Prime Minister Justin Trudeau, who says that a limited supply of the doses of the vaccine will be available in Canada sometime in the early new year with every Canadian receiving a shot by September, has avoided any public statements about who will get the jab first. Instead, Trudeau claims that he’s going to “trust the experts to make the right determination of what the priority populations are.”

And federal Health Minister Patty Hajdu noted while the federal government will purchase the vaccines, that vaccination priority is a health matter so it falls under provincial jurisdiction. “It’s up to them to decide on the priority populations,” Hajdu told reporters, adding that she’s working with provincial health leaders to co-ordinate a “shared set of principles.”

While no province has released their vaccination guidelines, some health officials have mused publicly that they support the NACI guidelines that would see  older age groups receive top priority for the vaccine.

Dr. Bonnie Henry, B.C.’s chief health officer, has already gone on record saying she supports this priority, saying “it will give us an opportunity to start by protecting those who are most at risk, protecting people in our health care system.”

Dr. Merrille Fullerton, Ontario’s minister of long-term care, agrees with her provincial colleague, saying she’s “advocating that our long-term care home residents receive the vaccine in a timely way. I would want them to be a priority given the devastating effect of one case getting into a home.”

However, Manitoba Premier Brian Pallister revealed yesterday that nothing has been decided in his province. “Should it be done on the basis of age? How do you determine vulnerability? Should it be done on the basis of ethnicity? Should it be done on the basis of race in some way? These questions have to be addressed,” he said.

Despite Pallister’s vague comments, recent statements by Dr. Theresa Tam, Canada’s chief public health officer, suggest that she backs the notion that the focus of early vaccination campaigns should prioritize seniors, even before those with underlying health conditions and front-line workers.

“We know that underlying health conditions puts people at high risk,” said Tam at a press briefing on Dec. 1. “But when you actually analyze all the different underlying medical conditions and the age, it still comes out that the age is in fact the most important [factor] when you look at severe illness and mortality.”

Tam added that inoculating people with the oldest going first “is actually the easiest and the most scientifically sound way, I think, of increasing the population coverage.”

While Canada lacks the infrastructure to manufacture the vaccines here, it has a commitment from seven leading pharmaceutical companies to buy millions of doses for use here.
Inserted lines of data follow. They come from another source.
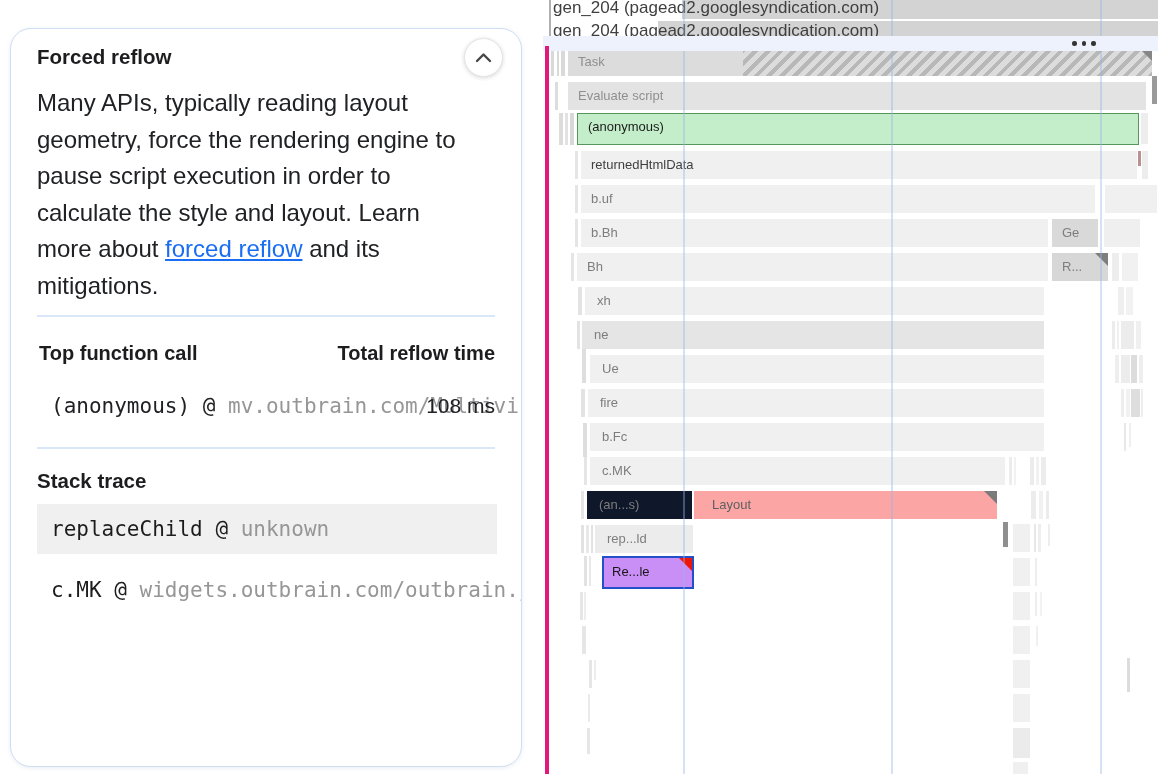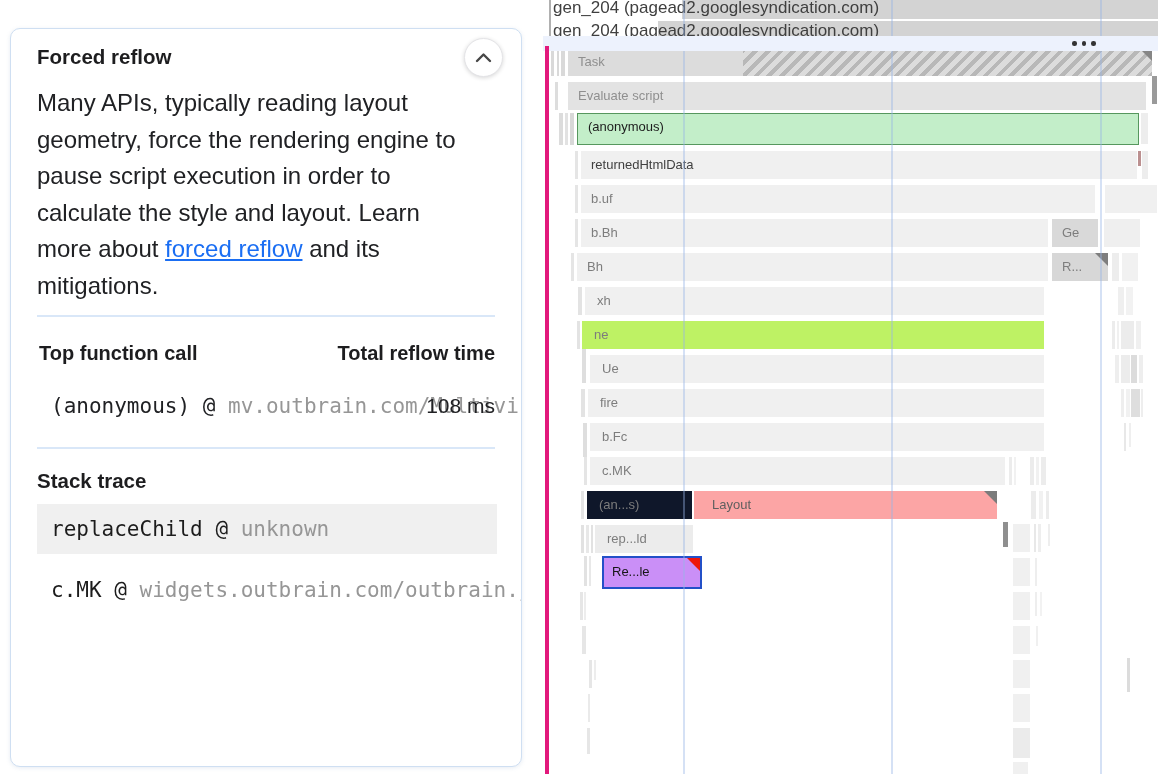"Forced reflow" .card { border-radius: 10px -> 21px }
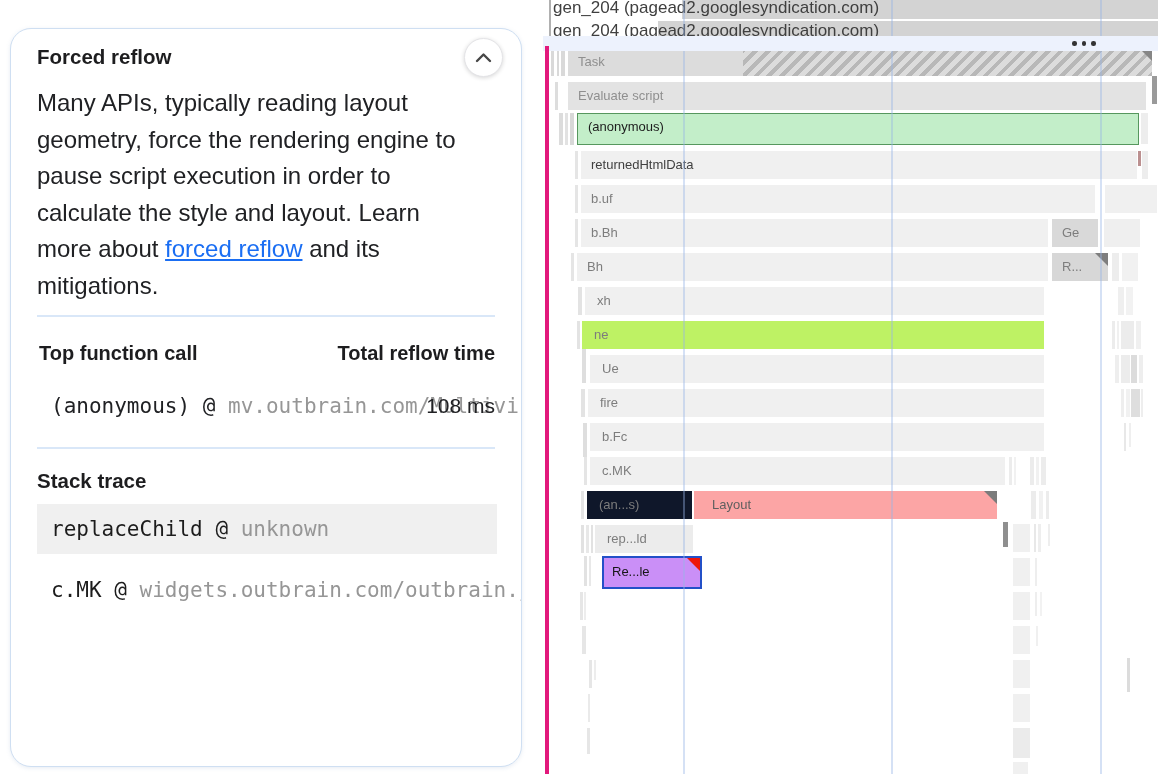"ne" div.fbar { background: #bef264 -> #e5e5e5 }
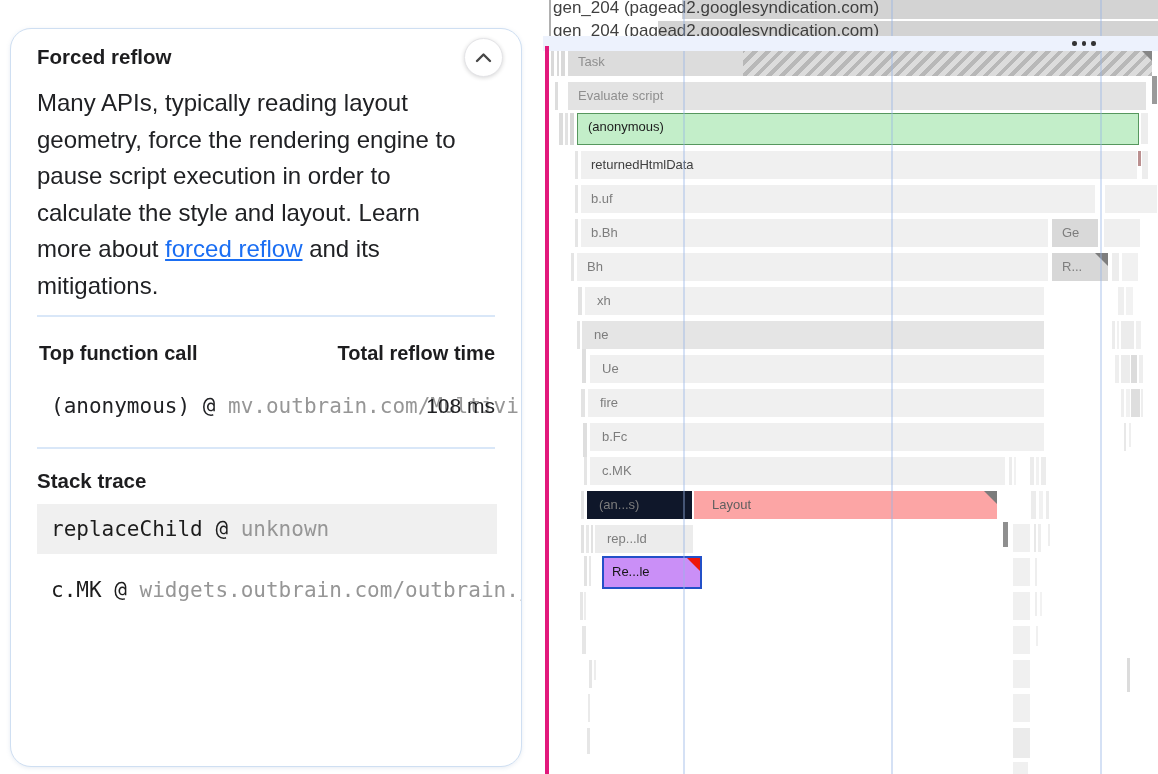"Re...le" div.fbar { width: 100px -> 92px }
None of the vaccines that are currently rushing to market and will be shipped here starting in the new year, have been approved for use in Canada.

 

U.S. and U.K. Ready to Go

 

The four leading candidates for a COVID-19 vaccine – Moderna, University of Oxford/AstraZeneca, Pfizer/BioNTech, and Johnson and Johnson – have all reached Phase III of their clinical trials. Each pharmaceutical company has applied for emergency use authorization of its vaccine in both the U.S. and Europe.

Yesterday, the U.S.-based Centre for Disease Control Advisory Committee for Immunization Practices voted 13-1 that long-term care home residents and health-care workers both be first in line to receive the vaccine.

And in the U.K., where inoculation campaigns using the Pfizer/BioNTech will begin as early as next week, the Joint Committee on Vaccination and Immunisation announced its approach to distribution of the doses. It will start by vaccinating “residents in care homes for older adults and their carers;” followed by those 80 years of age and over; front-line health and social care workers; those 75 years of age and over; those 70 years of age and those 65 years of age.